- EXERCISE: Output only the lines that run from the line holding "tax: 126.95 -> 127.69" to the end of the data below, including both ends, without any pictures.
━━━━━ DATA EXTRACTS ━━━━━
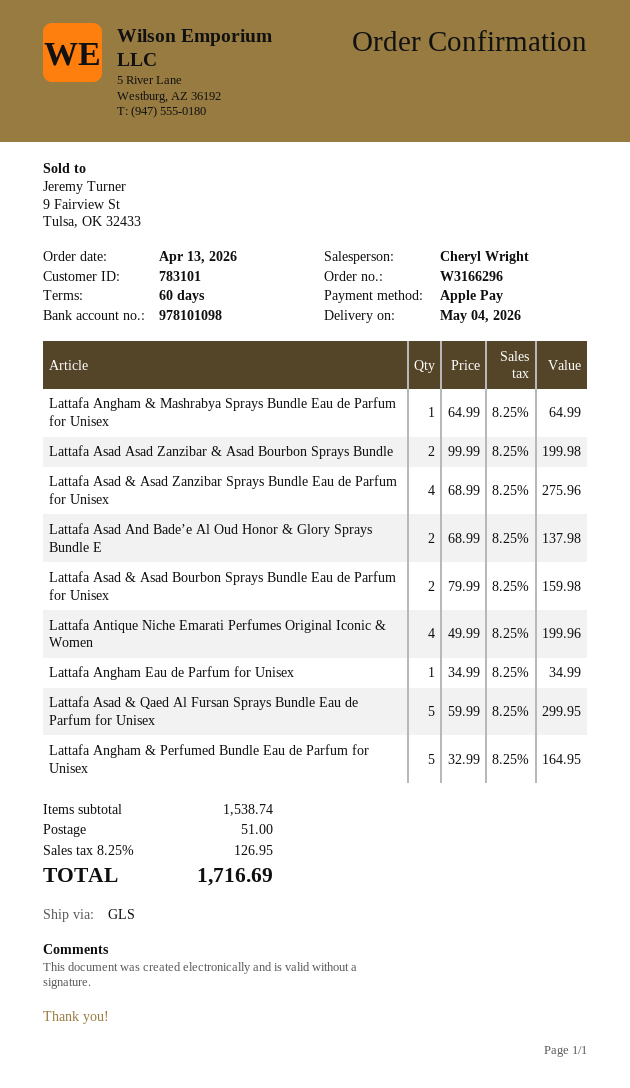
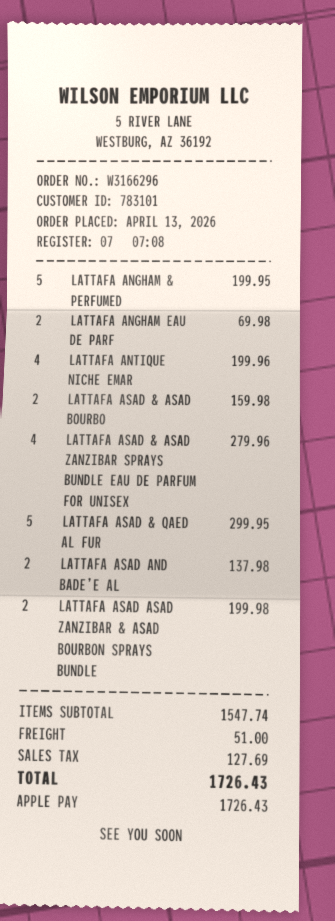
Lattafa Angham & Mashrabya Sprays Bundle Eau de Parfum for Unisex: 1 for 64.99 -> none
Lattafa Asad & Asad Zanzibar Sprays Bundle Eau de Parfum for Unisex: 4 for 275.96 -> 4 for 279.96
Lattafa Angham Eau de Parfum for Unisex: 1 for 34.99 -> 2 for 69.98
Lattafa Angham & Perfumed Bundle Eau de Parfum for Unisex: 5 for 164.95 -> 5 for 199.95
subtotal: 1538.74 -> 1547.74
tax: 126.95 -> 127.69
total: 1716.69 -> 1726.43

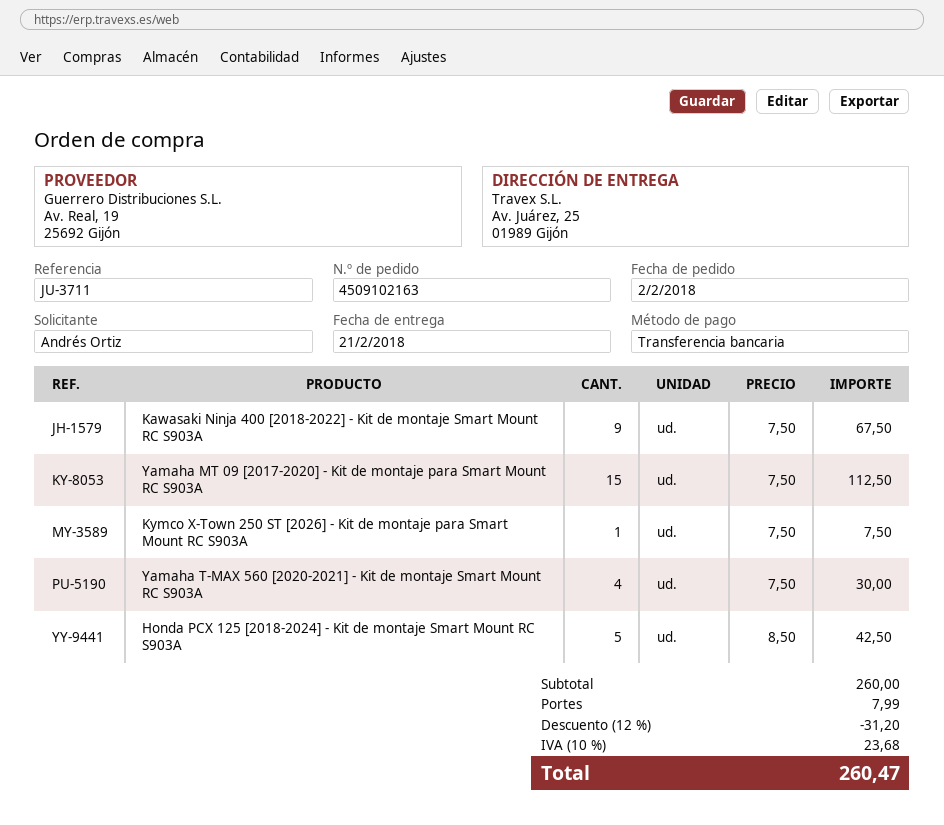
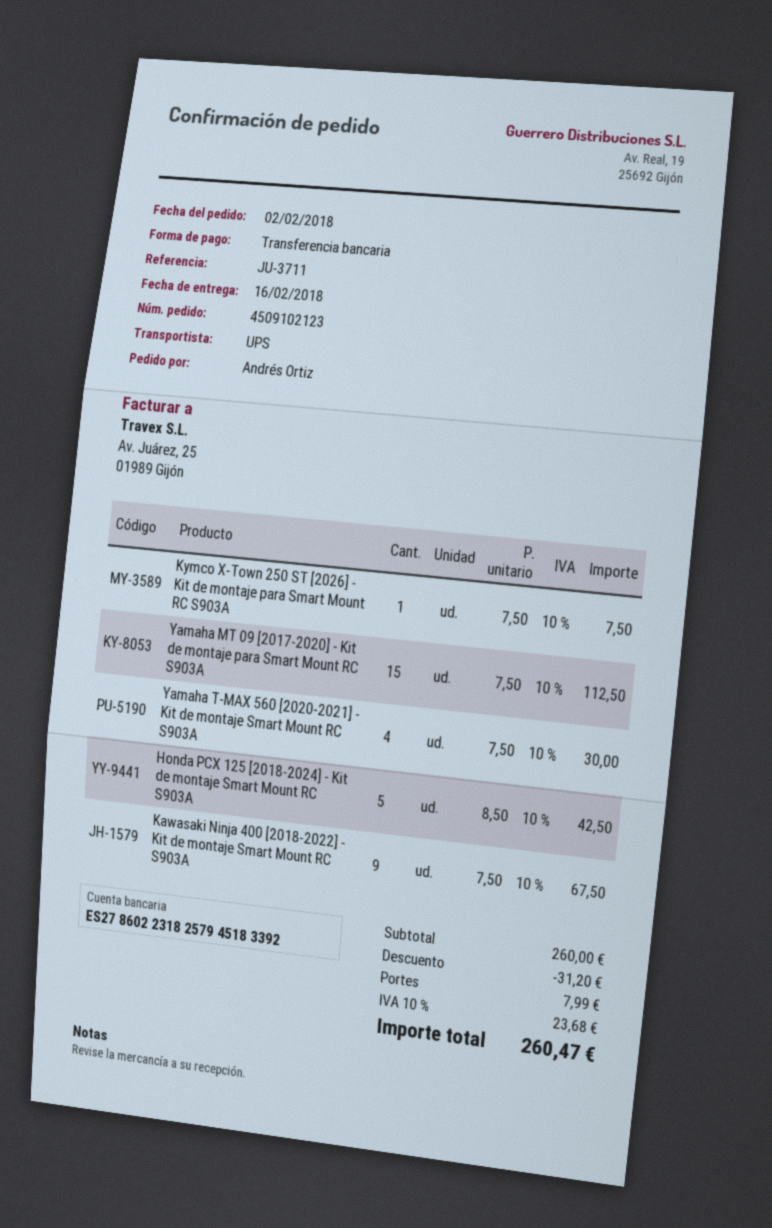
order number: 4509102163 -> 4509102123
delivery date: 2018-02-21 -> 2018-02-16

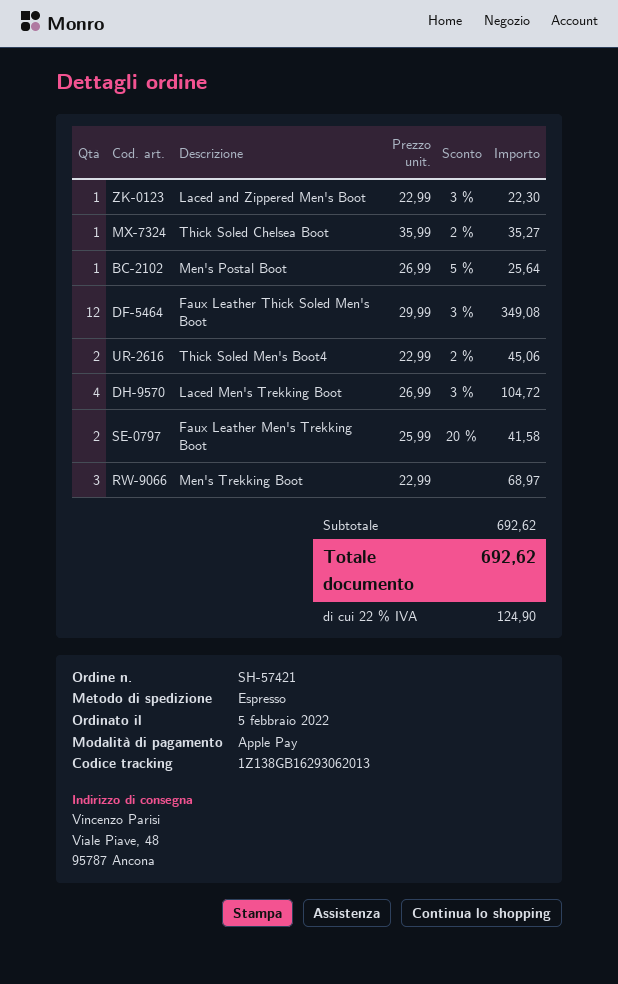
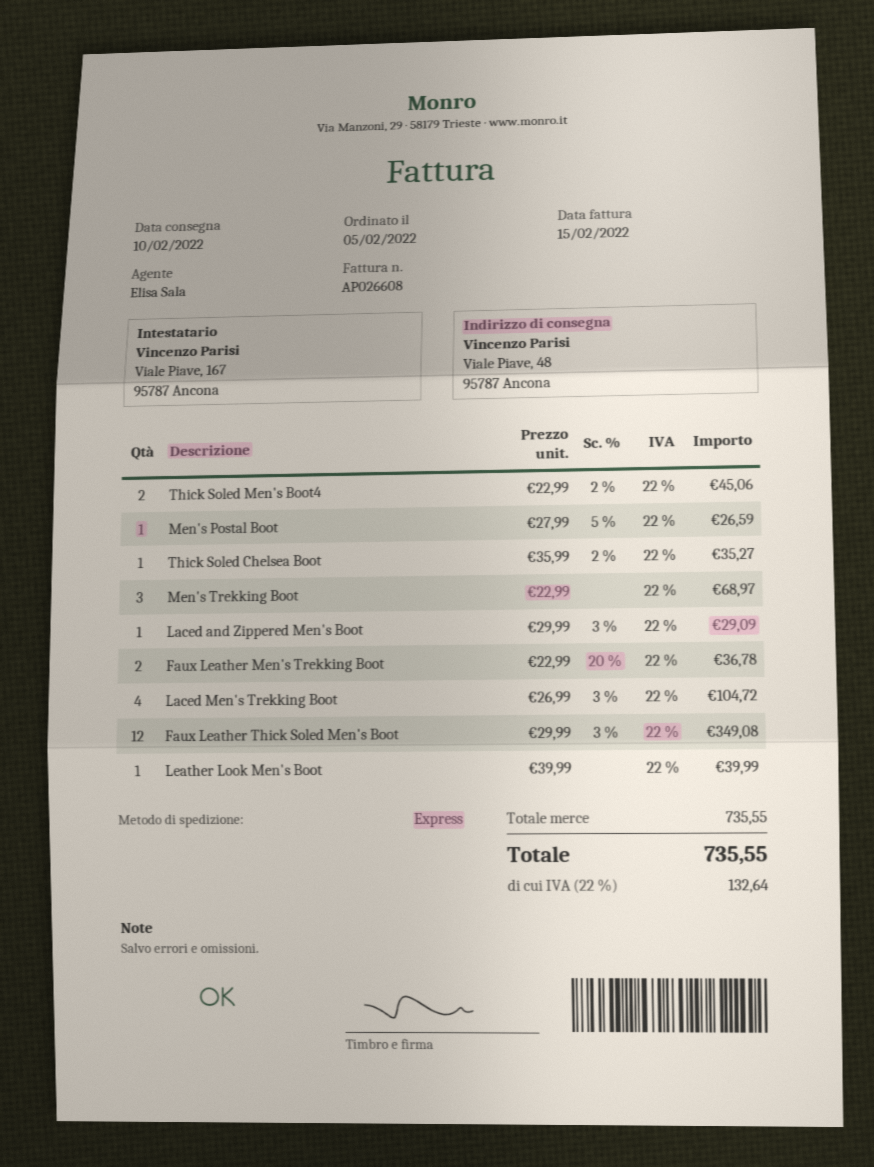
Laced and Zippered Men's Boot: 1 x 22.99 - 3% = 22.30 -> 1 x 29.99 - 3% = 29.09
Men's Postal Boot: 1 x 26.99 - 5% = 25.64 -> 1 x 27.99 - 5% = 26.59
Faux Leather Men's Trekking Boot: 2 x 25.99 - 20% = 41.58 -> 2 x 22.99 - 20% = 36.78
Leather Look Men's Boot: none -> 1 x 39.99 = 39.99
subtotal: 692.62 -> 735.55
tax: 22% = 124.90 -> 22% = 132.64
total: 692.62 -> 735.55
━━━━━
- ANSWER AREA:
tax: 126.95 -> 127.69
total: 1716.69 -> 1726.43

order number: 4509102163 -> 4509102123
delivery date: 2018-02-21 -> 2018-02-16

Laced and Zippered Men's Boot: 1 x 22.99 - 3% = 22.30 -> 1 x 29.99 - 3% = 29.09
Men's Postal Boot: 1 x 26.99 - 5% = 25.64 -> 1 x 27.99 - 5% = 26.59
Faux Leather Men's Trekking Boot: 2 x 25.99 - 20% = 41.58 -> 2 x 22.99 - 20% = 36.78
Leather Look Men's Boot: none -> 1 x 39.99 = 39.99
subtotal: 692.62 -> 735.55
tax: 22% = 124.90 -> 22% = 132.64
total: 692.62 -> 735.55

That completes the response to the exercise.